When people think about the legacy of the Industrial Revolution, child labour laws and the rise of the middle class typically come to mind. The Industrial Revolution influenced change in more areas than these. From literature to civil war, the Industrial Revolution influenced history throughout the world.
It Contributed to the French Revolution
The Industrial Revolution made the city of Paris even dirtier than it already was. The tanning industry in particular caused water and air pollution that was not only disgusting, but poisonous. When the residents of Paris started to demand change from the monarchy, King Louis XVI sent out representatives to learn what made them unhappy. Besides the enormous tax burden involved, the chief complaints were of water unfit to drink and air unfit to breathe. These complaints went unaddressed, of course, which led to the revolution.
It Inspired Literature
The Industrial Revolution also changed cityscapes and society in other countries. William Blake, a poet of the era, wrote poems describing filth in London and children put to work far too young.
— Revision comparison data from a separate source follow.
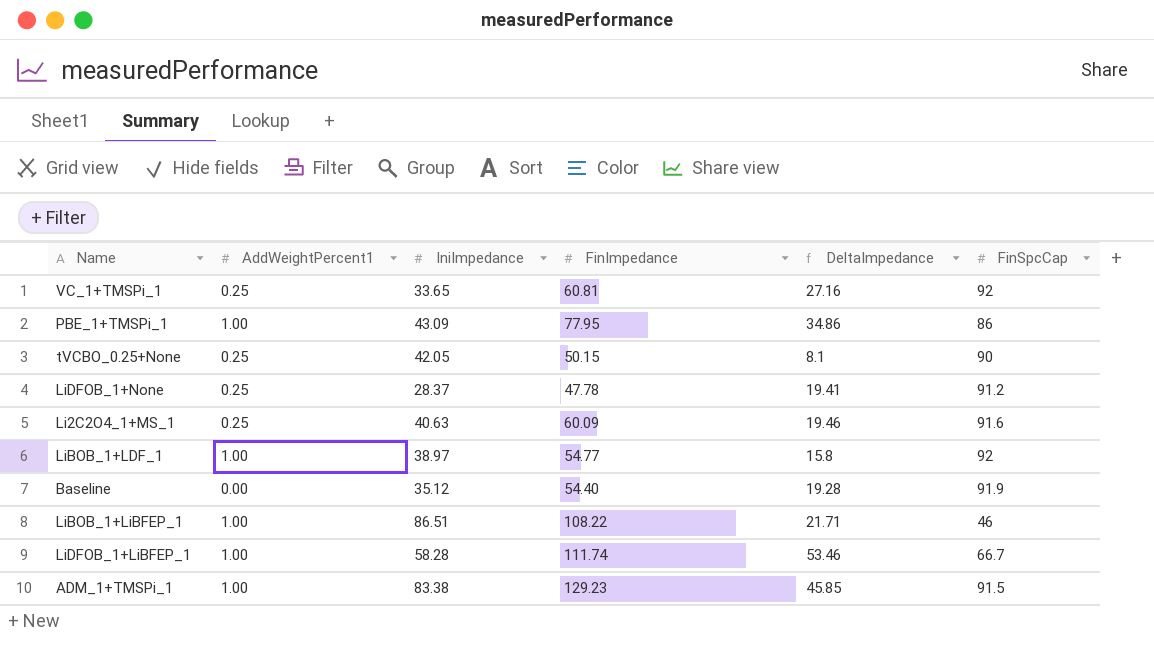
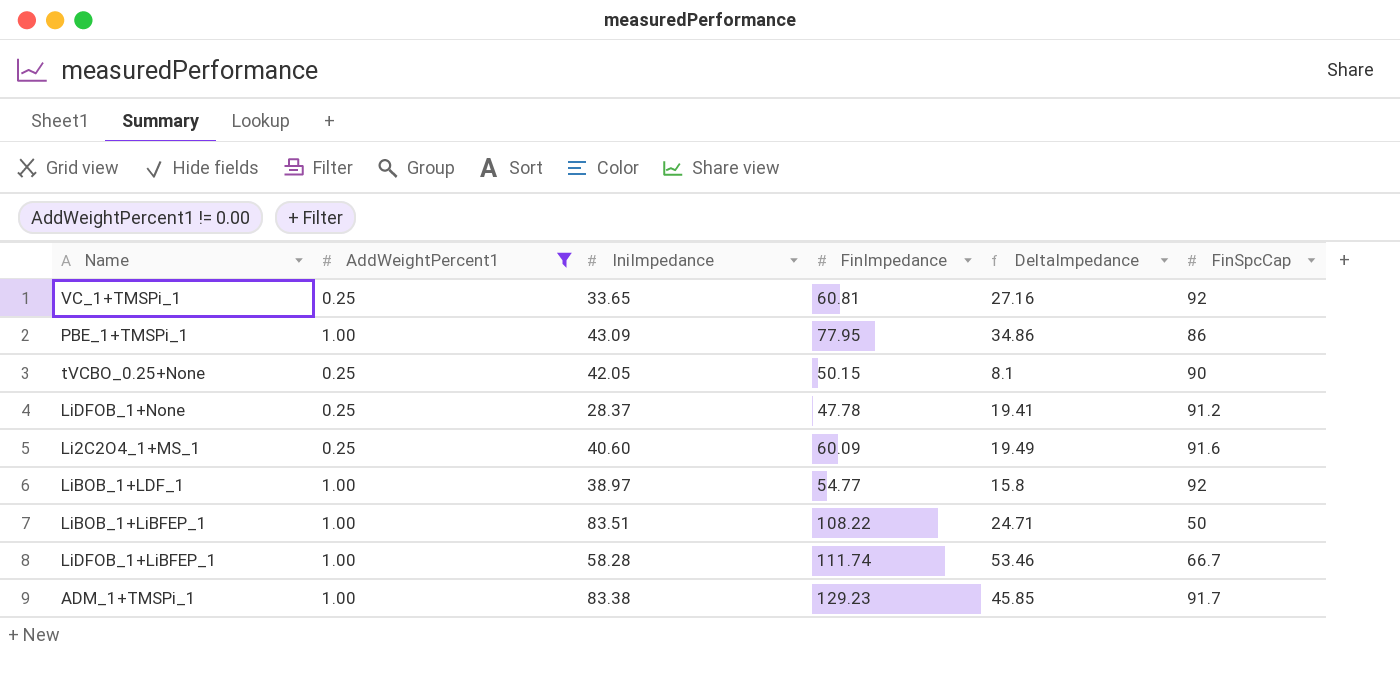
filter: none -> AddWeightPercent1 != 0.00
Li2C2O4_1+MS_1 | IniImpedance: 40.63 -> 40.60
Li2C2O4_1+MS_1 | DeltaImpedance: 19.46 -> 19.49
LiBOB_1+LiBFEP_1 | IniImpedance: 86.51 -> 83.51
LiBOB_1+LiBFEP_1 | DeltaImpedance: 21.71 -> 24.71
LiBOB_1+LiBFEP_1 | FinSpcCap: 46 -> 50
ADM_1+TMSPi_1 | FinSpcCap: 91.5 -> 91.7

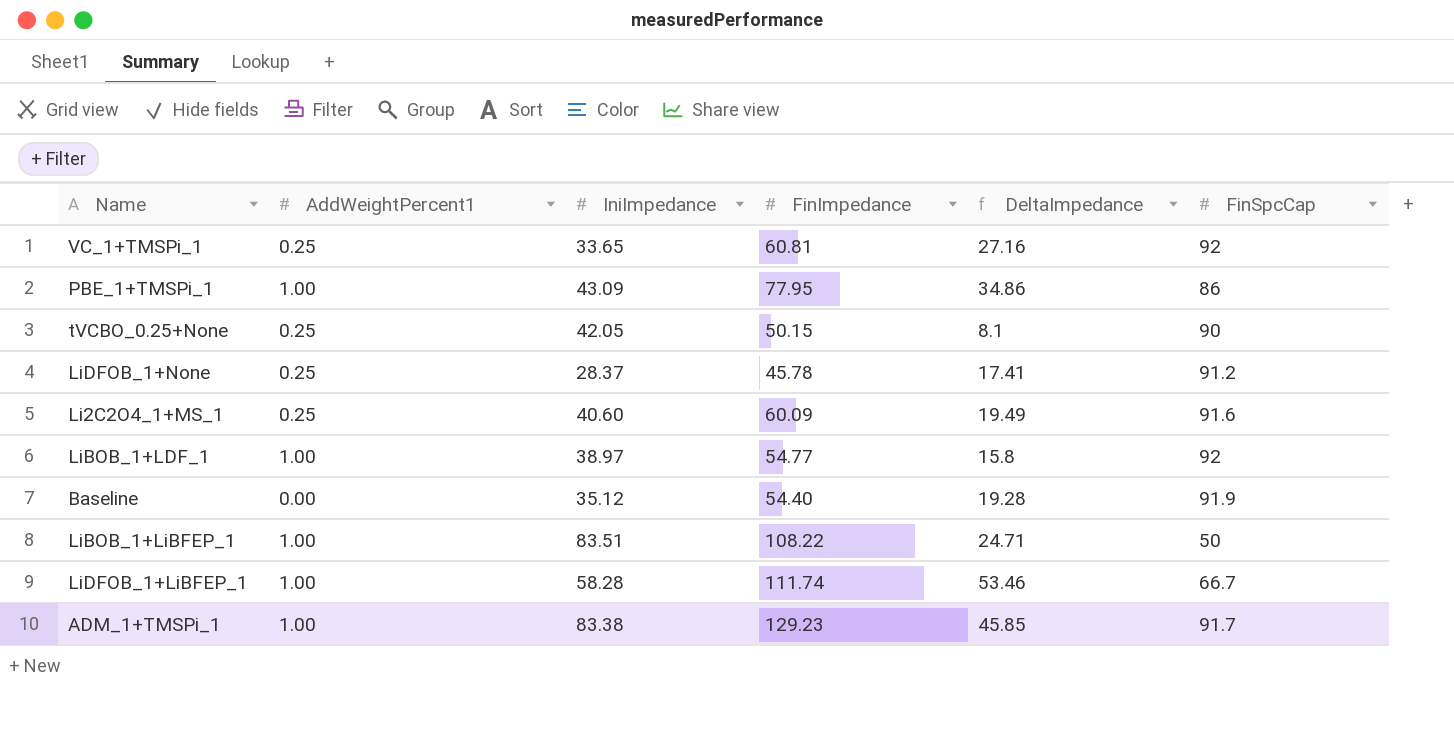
filter: AddWeightPercent1 != 0.00 -> none
LiDFOB_1+None | FinImpedance: 47.78 -> 45.78
LiDFOB_1+None | DeltaImpedance: 19.41 -> 17.41

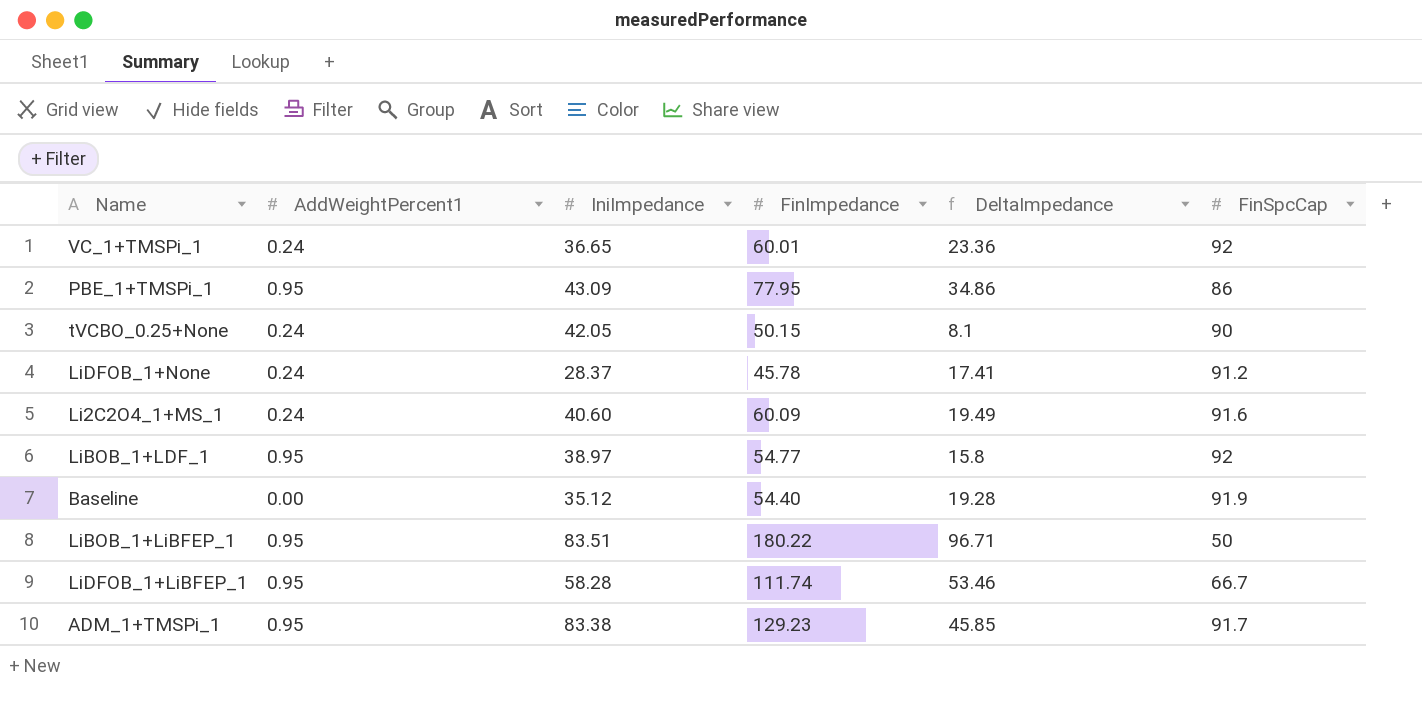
VC_1+TMSPi_1 | AddWeightPercent1: 0.25 -> 0.24
VC_1+TMSPi_1 | IniImpedance: 33.65 -> 36.65
VC_1+TMSPi_1 | FinImpedance: 60.81 -> 60.01
VC_1+TMSPi_1 | DeltaImpedance: 27.16 -> 23.36
PBE_1+TMSPi_1 | AddWeightPercent1: 1.00 -> 0.95
tVCBO_0.25+None | AddWeightPercent1: 0.25 -> 0.24
LiDFOB_1+None | AddWeightPercent1: 0.25 -> 0.24
Li2C2O4_1+MS_1 | AddWeightPercent1: 0.25 -> 0.24
LiBOB_1+LDF_1 | AddWeightPercent1: 1.00 -> 0.95
LiBOB_1+LiBFEP_1 | AddWeightPercent1: 1.00 -> 0.95
LiBOB_1+LiBFEP_1 | FinImpedance: 108.22 -> 180.22
LiBOB_1+LiBFEP_1 | DeltaImpedance: 24.71 -> 96.71
LiDFOB_1+LiBFEP_1 | AddWeightPercent1: 1.00 -> 0.95
ADM_1+TMSPi_1 | AddWeightPercent1: 1.00 -> 0.95

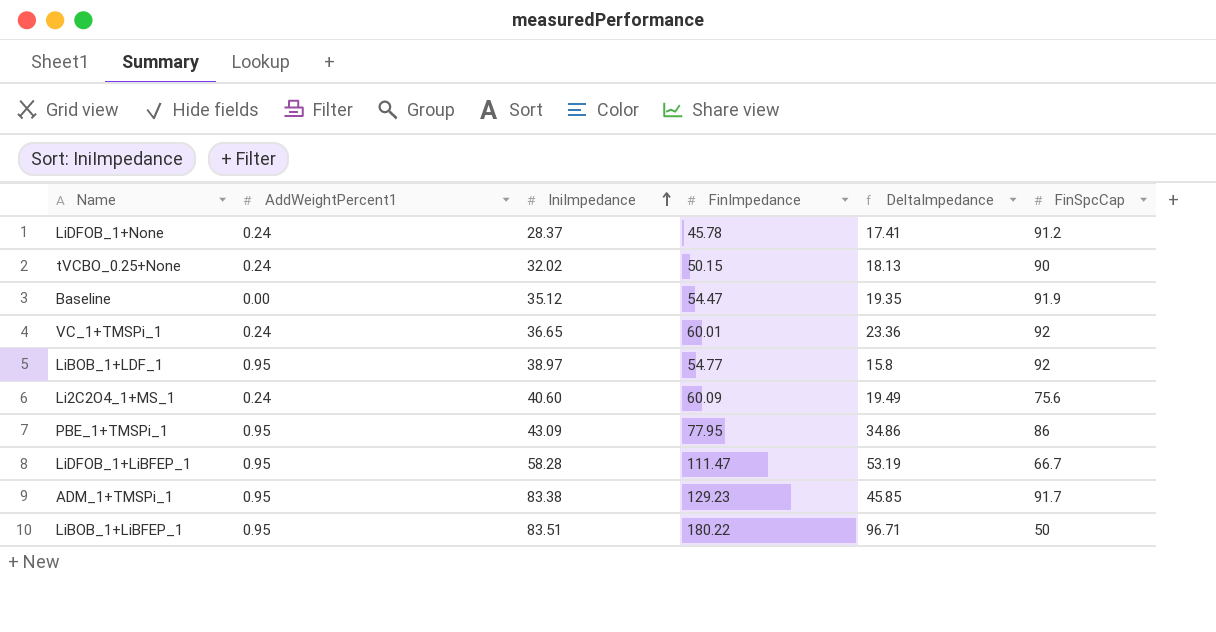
row order: none -> IniImpedance ascending
tVCBO_0.25+None | IniImpedance: 42.05 -> 32.02
tVCBO_0.25+None | DeltaImpedance: 8.1 -> 18.13
Baseline | FinImpedance: 54.40 -> 54.47
Baseline | DeltaImpedance: 19.28 -> 19.35
Li2C2O4_1+MS_1 | FinSpcCap: 91.6 -> 75.6
LiDFOB_1+LiBFEP_1 | FinImpedance: 111.74 -> 111.47
LiDFOB_1+LiBFEP_1 | DeltaImpedance: 53.46 -> 53.19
Charles Dickens also lived and wrote during the Industrial Revolution. Much of his work was coloured by his own experiences of London life during this era. Dickens worked long hours in a London shoe polish factory when he was only 12.
It Aided the Rise of Socialism
Karl Marx's radical ideas that eventually developed into Marxism were inspired by results of the Industrial Revolution in Russia. He saw people losing fingers, hands and even limbs to the machines they worked with in the process of trying to make a living. This seemed incredibly unfair to him, especially in light of how little money they made in return. In the late 19th and early 20th centuries, socialist parties adopted principles of Marxism. Lenin, the leader of the Russian Revolution, was a longtime follower of Marx. He organised the Soviet Union based on his interpretation of Marx's philosophy.
It Contributed to the American Civil War
The American Civil War tends to be viewed as a fight over slavery when, in fact, tother issues contributed to the conflict. One was a simple difference between the economies of the north and the south. The Industrial Revolution had taken hold throughout the north in the antebellum period. Farming and plantations were no longer as common as cities and factories. Industry drove the economy of the north by then, largely eliminating the need for slavery. Agriculture still drove the southern economy, including exports to Europe. There were southern cities, of course, but they tended to be smaller and less industrialised than northern ones. With farming and planting on large estates driving their economy, southerners exploited a need for slave labour that northerners did not have.